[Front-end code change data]
====

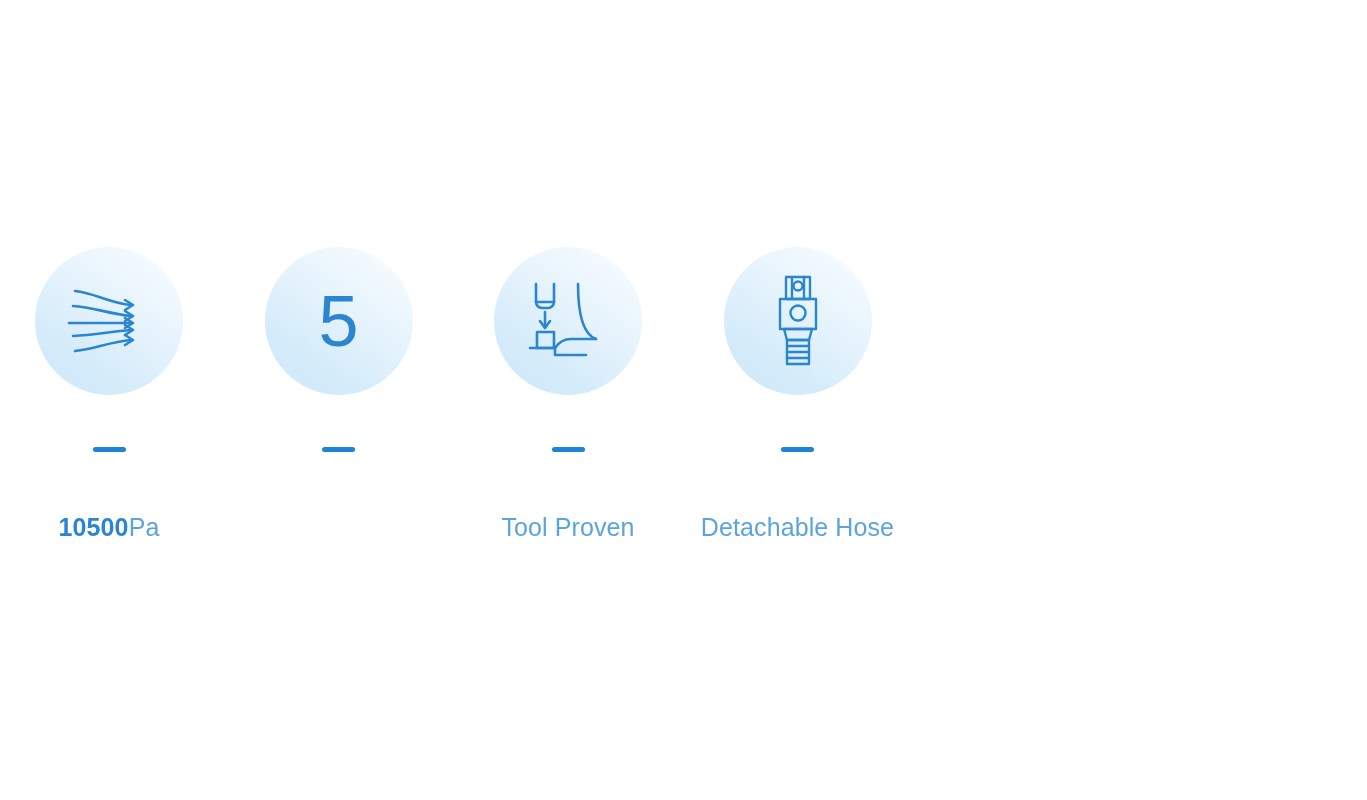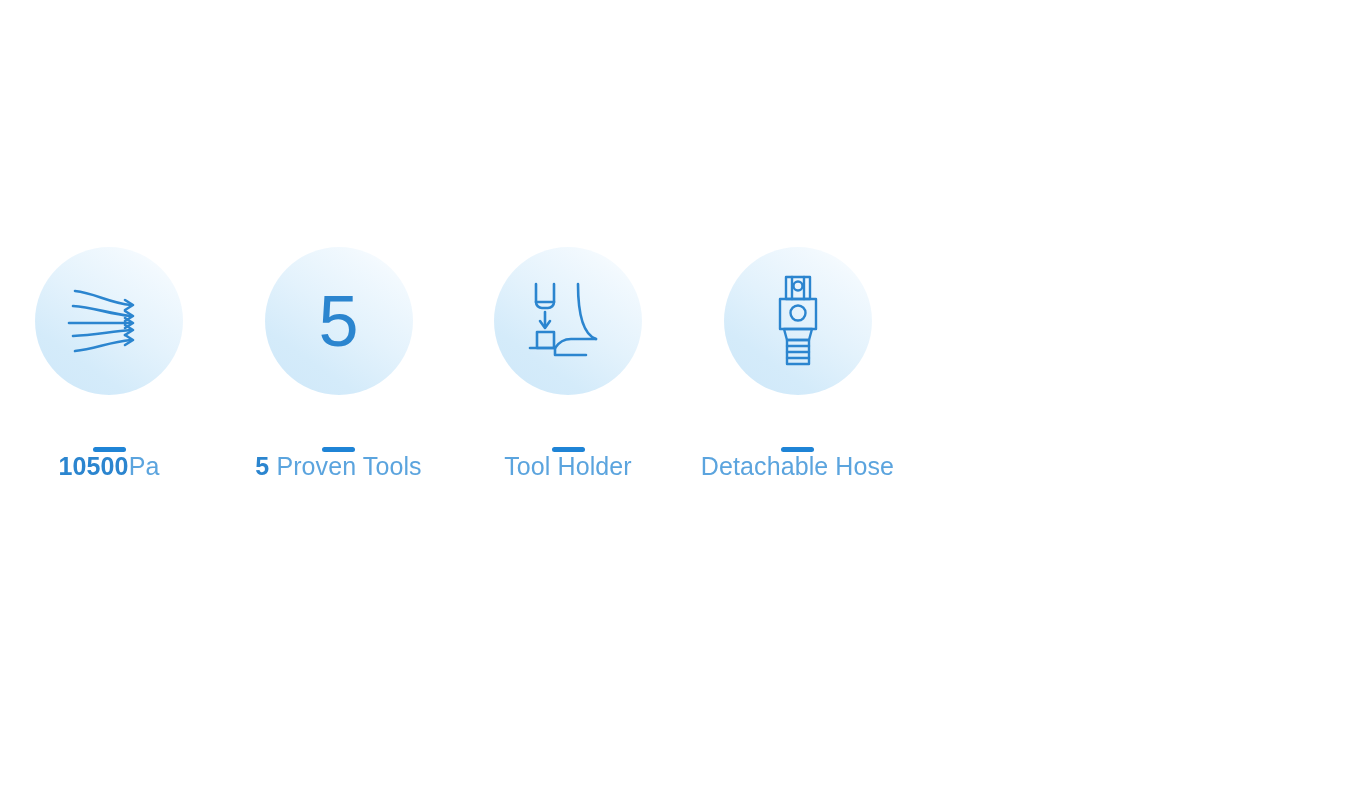"10500Pa" .feature-label { margin-top: none -> 61px }
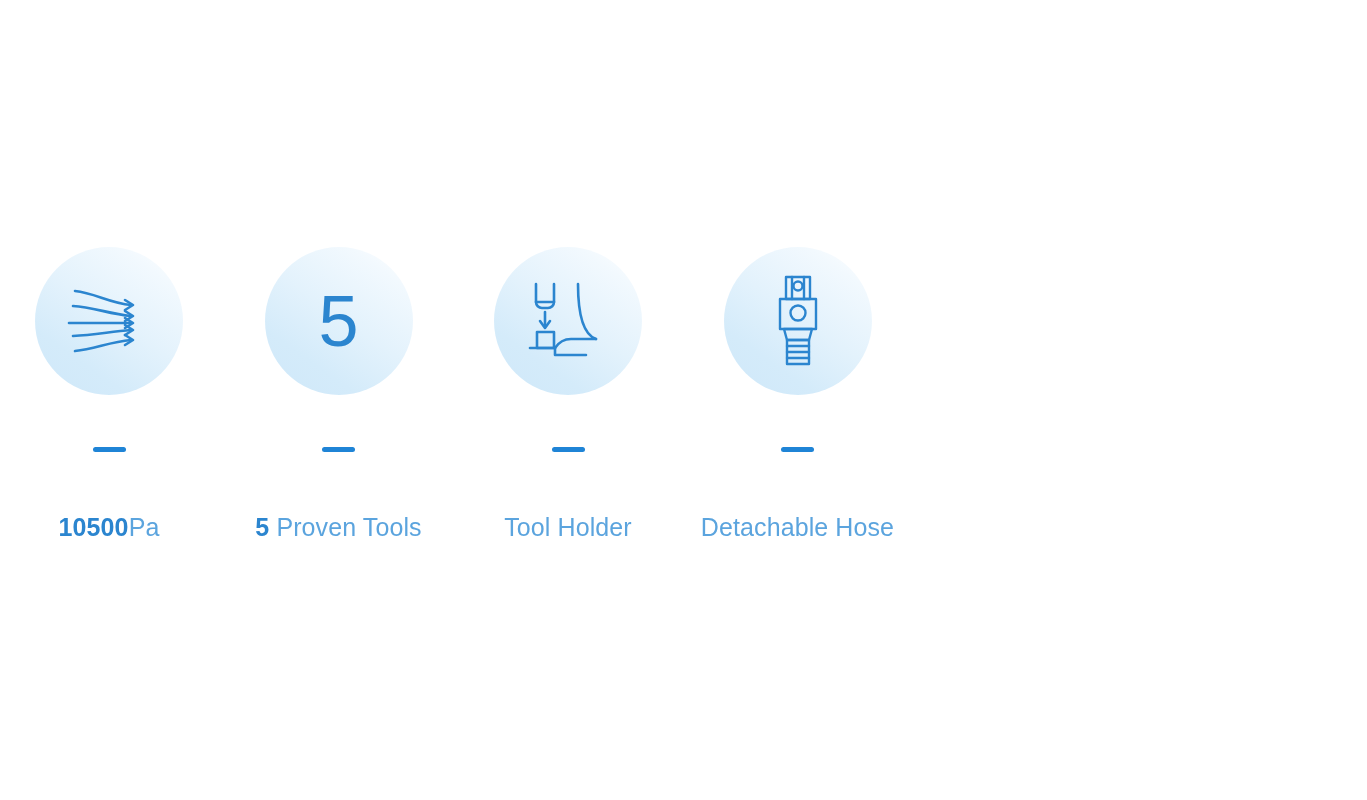"5 Proven Tools" div.feature-label { html: <div> <span>5</span><span> Proven Tools</span> </div> -> none }
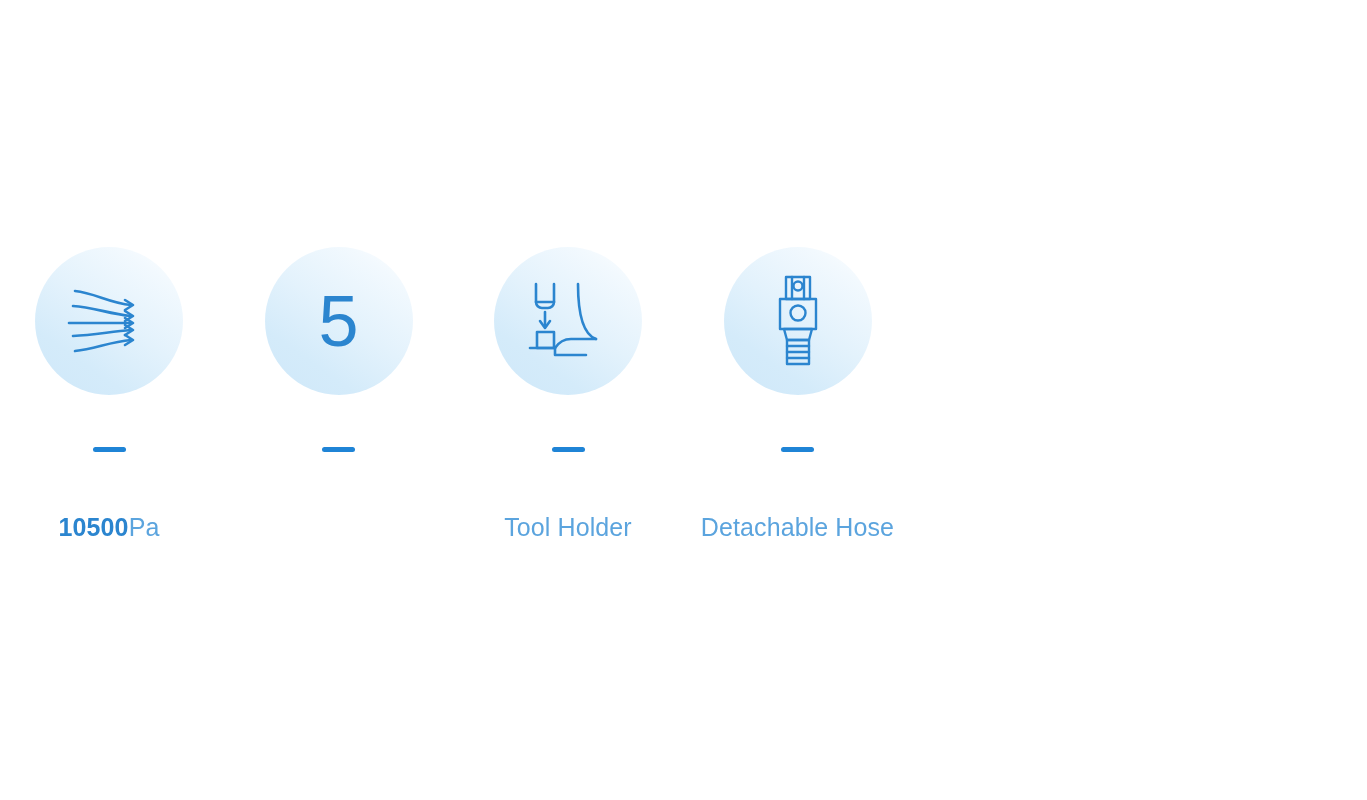"Tool Holder" span { text: Holder -> Proven }
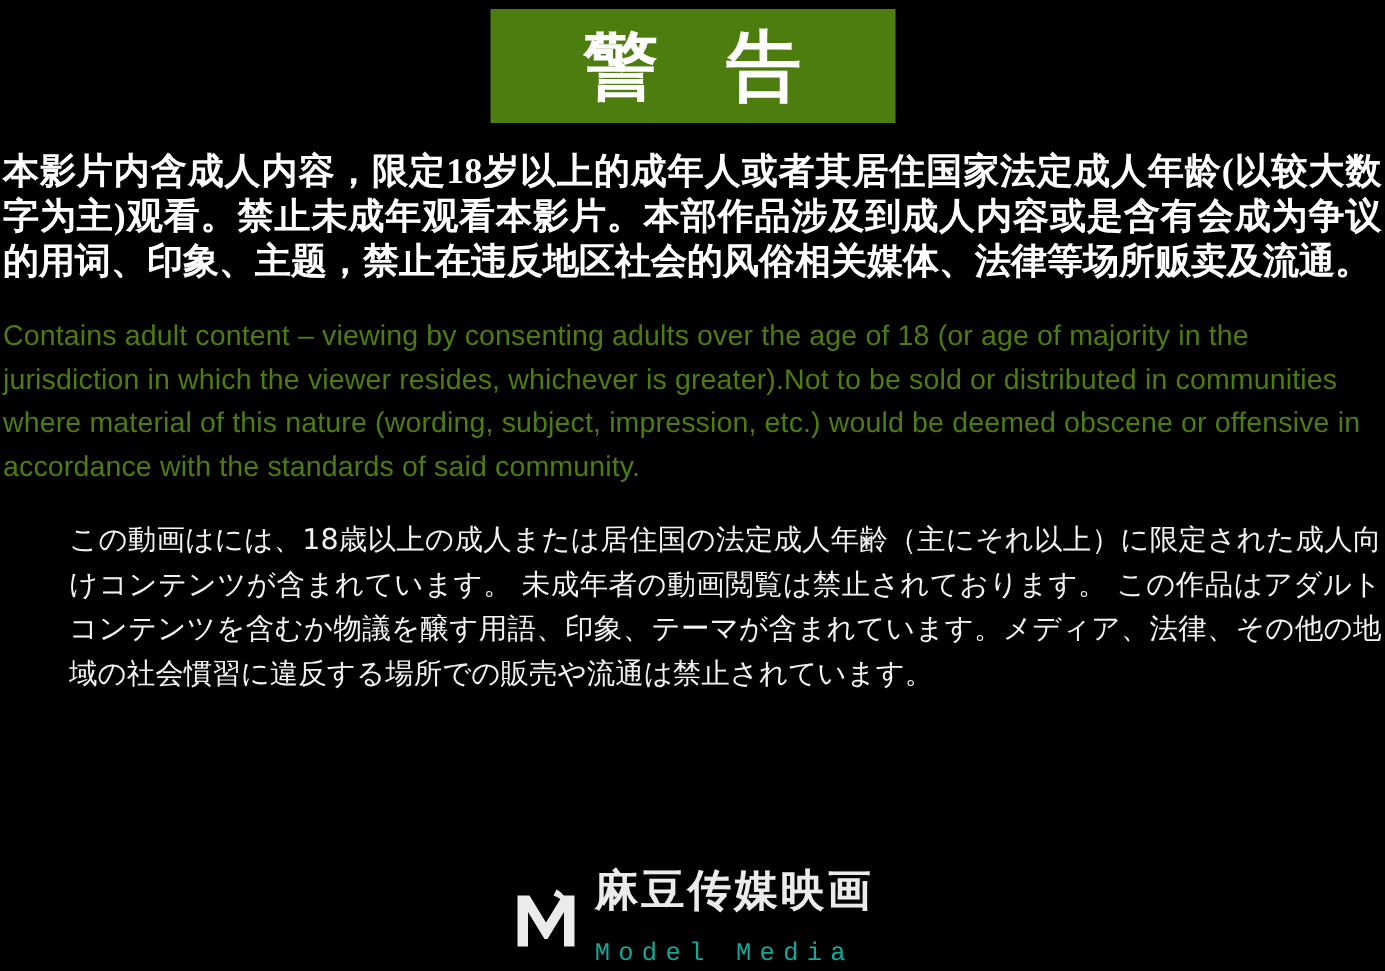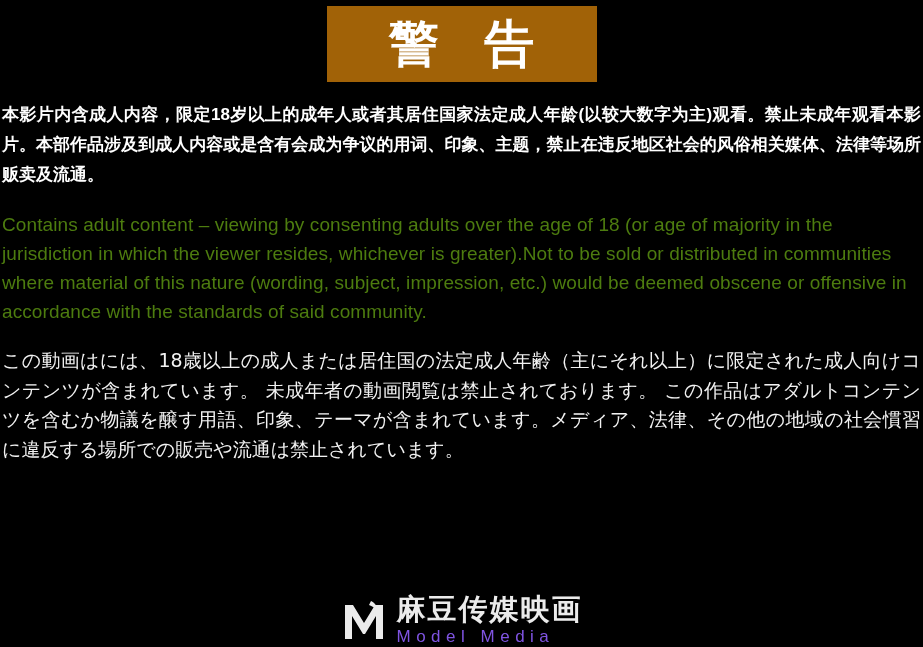"警 告" .banner { background: #a16207 -> #4d7c0f }
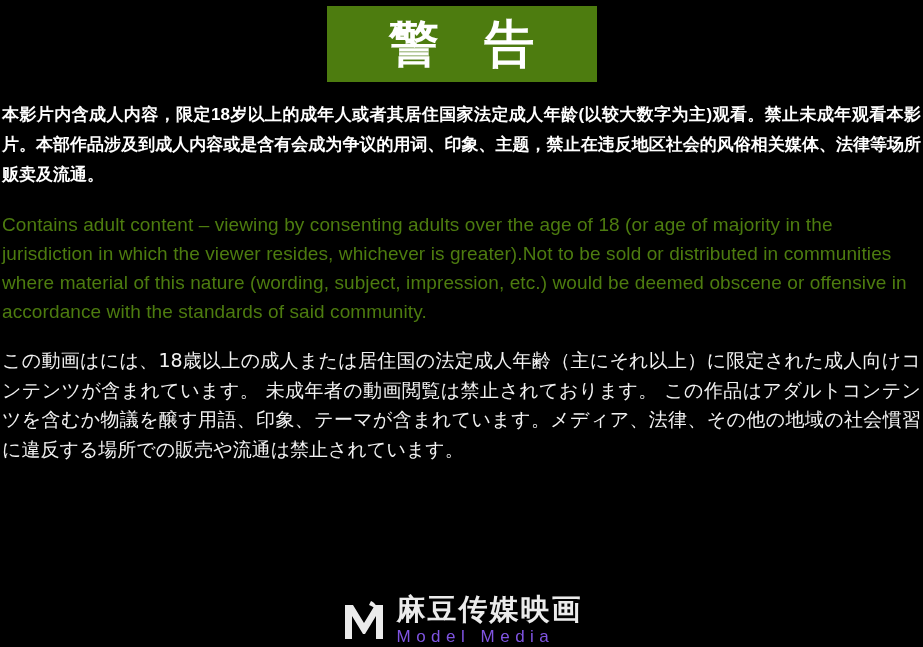"本影片内含成人内容，限定18岁以上的成年人或者其居住国家法定成人年龄(以较大数字" .zh { font-family: Liberation Sans, sans-serif -> Liberation Serif, serif; font-size: 17px -> 24px }
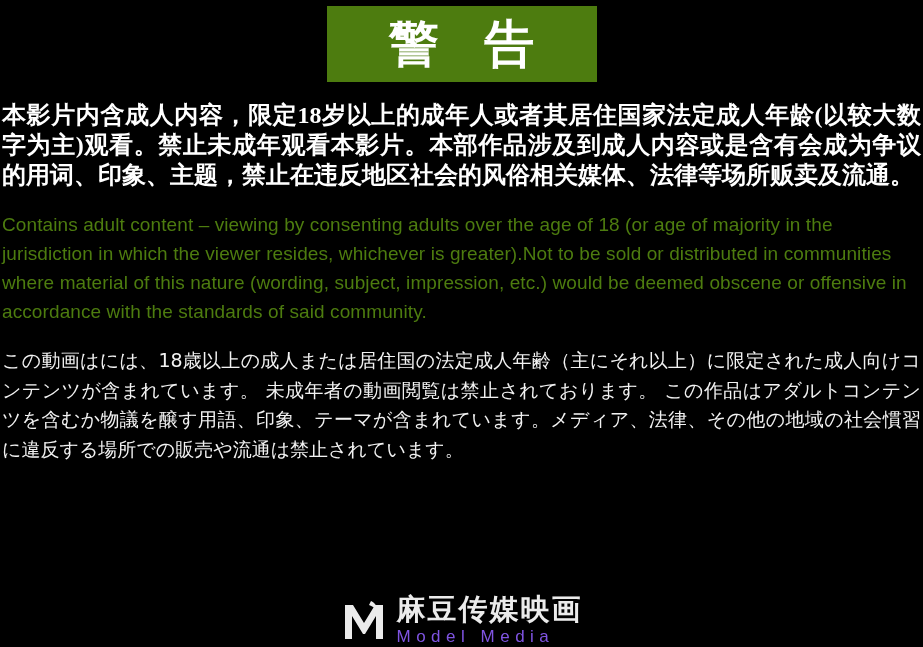"この動画はには、18歳以上の成人または居住国の法定成人年齢（主にそれ以上）に限定" .ja { margin-left: none -> 44px }
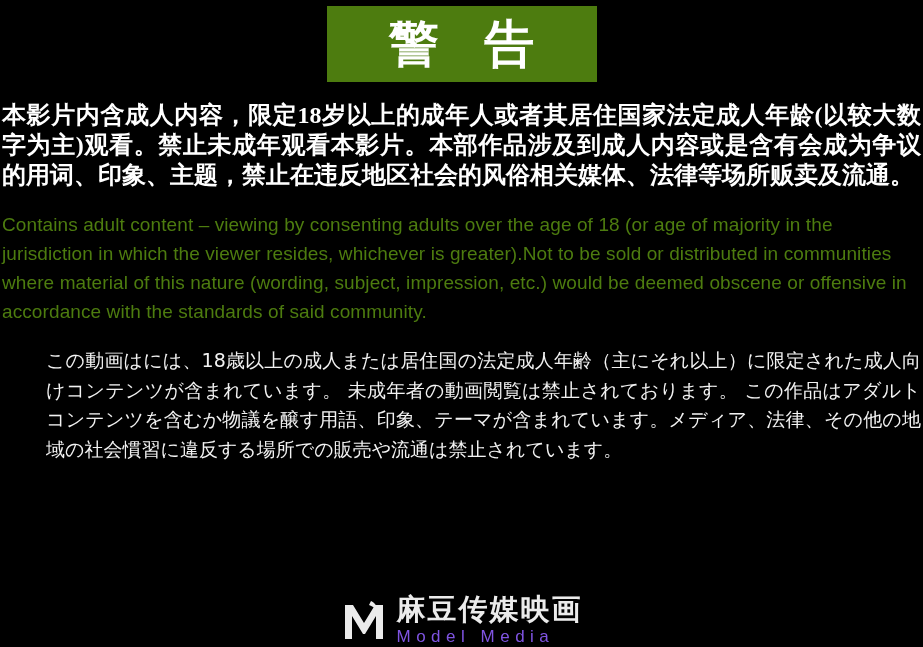"Model Media" .logo-en { color: #8b5cf6 -> #14b8a6; font-family: Liberation Sans, sans-serif -> Liberation Mono, monospace; margin-top: 4px -> 20px }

====

PROBLEM DETAILS
Within these entries, output exactly the lines starting at the one with "html: <div> <span>5</span><span>" and finishing at the one with "background: #a16207 ->". Leave pictures out of the output.

RESULT
"5 Proven Tools" div.feature-label { html: <div> <span>5</span><span> Proven Tools</span> </div> -> none }
"Tool Holder" span { text: Holder -> Proven }
"警 告" .banner { background: #a16207 -> #4d7c0f }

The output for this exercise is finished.